It’s been almost three years since I have chosen to leave my love life in the hands of God, but let me tell you I find myself surrendering that area of my life more than often. It gets hard being happy for other people and their relationships when you may be wondering when is it going to happen for you. I come from a church that speaks a lot to married couples, mothers, fathers and families. I’m not in either of those seasons right now and it’s easy to feel lonely being around couples all the time.
But I’ll also tell you this, I’m thankful for my single season because God has strengthened me so much. I’m far stronger than I was three years ago. Don’t get me wrong. I still have my moments, but I don’t fall as easily. I go to God the moment I feel weak–to be honest sometimes the moment after.

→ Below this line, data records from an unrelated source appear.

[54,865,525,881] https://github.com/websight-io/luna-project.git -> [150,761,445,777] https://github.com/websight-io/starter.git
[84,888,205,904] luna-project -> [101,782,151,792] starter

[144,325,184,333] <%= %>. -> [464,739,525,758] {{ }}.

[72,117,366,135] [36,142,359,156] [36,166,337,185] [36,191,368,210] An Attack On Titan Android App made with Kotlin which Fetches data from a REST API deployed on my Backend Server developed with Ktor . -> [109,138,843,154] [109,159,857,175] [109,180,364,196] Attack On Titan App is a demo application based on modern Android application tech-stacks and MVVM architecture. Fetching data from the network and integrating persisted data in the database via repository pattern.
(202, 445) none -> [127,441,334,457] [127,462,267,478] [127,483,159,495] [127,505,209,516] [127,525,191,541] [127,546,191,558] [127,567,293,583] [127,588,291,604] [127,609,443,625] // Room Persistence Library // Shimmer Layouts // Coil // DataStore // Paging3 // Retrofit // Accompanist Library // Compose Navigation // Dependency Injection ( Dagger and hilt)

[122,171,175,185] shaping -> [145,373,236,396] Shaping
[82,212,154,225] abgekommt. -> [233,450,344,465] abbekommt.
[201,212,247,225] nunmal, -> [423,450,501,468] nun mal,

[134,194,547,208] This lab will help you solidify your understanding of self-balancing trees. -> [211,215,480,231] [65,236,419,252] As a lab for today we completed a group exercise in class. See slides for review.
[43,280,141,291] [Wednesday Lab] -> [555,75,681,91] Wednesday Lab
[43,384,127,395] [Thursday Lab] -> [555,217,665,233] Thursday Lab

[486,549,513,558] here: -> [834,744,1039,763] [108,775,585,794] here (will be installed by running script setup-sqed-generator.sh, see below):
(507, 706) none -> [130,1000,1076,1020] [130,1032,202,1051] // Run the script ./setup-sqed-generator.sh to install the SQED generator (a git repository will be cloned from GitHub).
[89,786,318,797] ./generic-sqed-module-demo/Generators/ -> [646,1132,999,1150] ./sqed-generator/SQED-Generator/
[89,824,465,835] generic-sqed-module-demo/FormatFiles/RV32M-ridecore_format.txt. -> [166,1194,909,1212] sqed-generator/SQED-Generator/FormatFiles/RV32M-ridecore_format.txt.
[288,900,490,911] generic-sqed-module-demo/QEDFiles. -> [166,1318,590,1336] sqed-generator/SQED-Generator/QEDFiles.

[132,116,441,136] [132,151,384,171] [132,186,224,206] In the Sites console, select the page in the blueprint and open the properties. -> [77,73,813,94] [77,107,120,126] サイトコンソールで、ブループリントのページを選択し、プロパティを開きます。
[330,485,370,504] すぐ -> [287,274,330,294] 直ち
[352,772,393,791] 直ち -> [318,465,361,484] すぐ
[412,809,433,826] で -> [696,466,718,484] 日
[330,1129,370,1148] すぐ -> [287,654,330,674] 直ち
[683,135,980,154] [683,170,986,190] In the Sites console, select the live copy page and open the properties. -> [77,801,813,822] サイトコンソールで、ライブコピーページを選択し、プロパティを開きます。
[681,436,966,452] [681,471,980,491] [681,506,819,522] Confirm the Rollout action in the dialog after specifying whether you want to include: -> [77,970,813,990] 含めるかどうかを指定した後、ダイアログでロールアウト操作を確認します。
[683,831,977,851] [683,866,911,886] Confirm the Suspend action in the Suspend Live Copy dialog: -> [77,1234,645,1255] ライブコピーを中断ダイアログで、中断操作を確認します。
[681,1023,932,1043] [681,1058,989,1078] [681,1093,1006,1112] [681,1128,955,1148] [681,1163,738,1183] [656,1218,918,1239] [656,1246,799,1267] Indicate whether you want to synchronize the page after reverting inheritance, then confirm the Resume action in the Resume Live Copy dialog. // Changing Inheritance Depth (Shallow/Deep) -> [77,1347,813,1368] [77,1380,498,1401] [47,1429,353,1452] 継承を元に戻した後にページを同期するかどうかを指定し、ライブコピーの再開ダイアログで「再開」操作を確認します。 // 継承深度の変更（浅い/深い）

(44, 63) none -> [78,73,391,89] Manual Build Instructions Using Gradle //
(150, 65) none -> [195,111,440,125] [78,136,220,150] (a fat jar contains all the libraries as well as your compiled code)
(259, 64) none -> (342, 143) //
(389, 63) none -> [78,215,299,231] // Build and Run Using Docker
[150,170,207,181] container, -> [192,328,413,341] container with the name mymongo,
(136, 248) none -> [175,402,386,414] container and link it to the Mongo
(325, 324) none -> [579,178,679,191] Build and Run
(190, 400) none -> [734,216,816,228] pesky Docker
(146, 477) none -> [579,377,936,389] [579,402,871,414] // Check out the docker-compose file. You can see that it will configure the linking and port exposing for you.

In my waiting I have asked God to help me express the love I want to give to my future someone to the people that I already have in my life, so I can get it out of my system. I want to give that love to my friends and family… and even to strangers (with wisdom of course). Everyday is a struggle to show love to my friends and family. But I realize if it is a struggle now, it’s gonna be a struggle when God does bring that person into my life. I need God to help me love and to teach me how to love more than I already do.
I have also learned that it is not wise to want to rush out of one’s season into the next because God has his reasons for doing things the way he does them. I need to learn how to put my trust in God and my faith in God and not in man. Man will hurt you, disappoint you, or even reject you. This does not exclude one’s own husband because husbands are not perfect. But if you have a stable foundation in God, none of those things will stop you from moving forward. I’ve been hearing and feeling, a lot lately, that I need to wait on the Lord. I had a little fit not too long ago because of it. I chose to sulk in my impatience and made myself look like a brat instead of just putting my feelings to the side and waiting on the Lord like I was told to do. It was a lesson learned, I’ll tell you that much, and God is faithful! He knows our hearts’ desires and our longings. I do believe that there are reasons why we have to wait on things. He knows best..
Learning to trust in the Lord is not a 1..2..3.. thing especially in this area of our lives, but will you take the leap of faith with me?
But they that wait upon the LORD shall renew their strength; they shall mount up with wings as eagles; they shall run, and not be weary; and they shall walk, and not faint.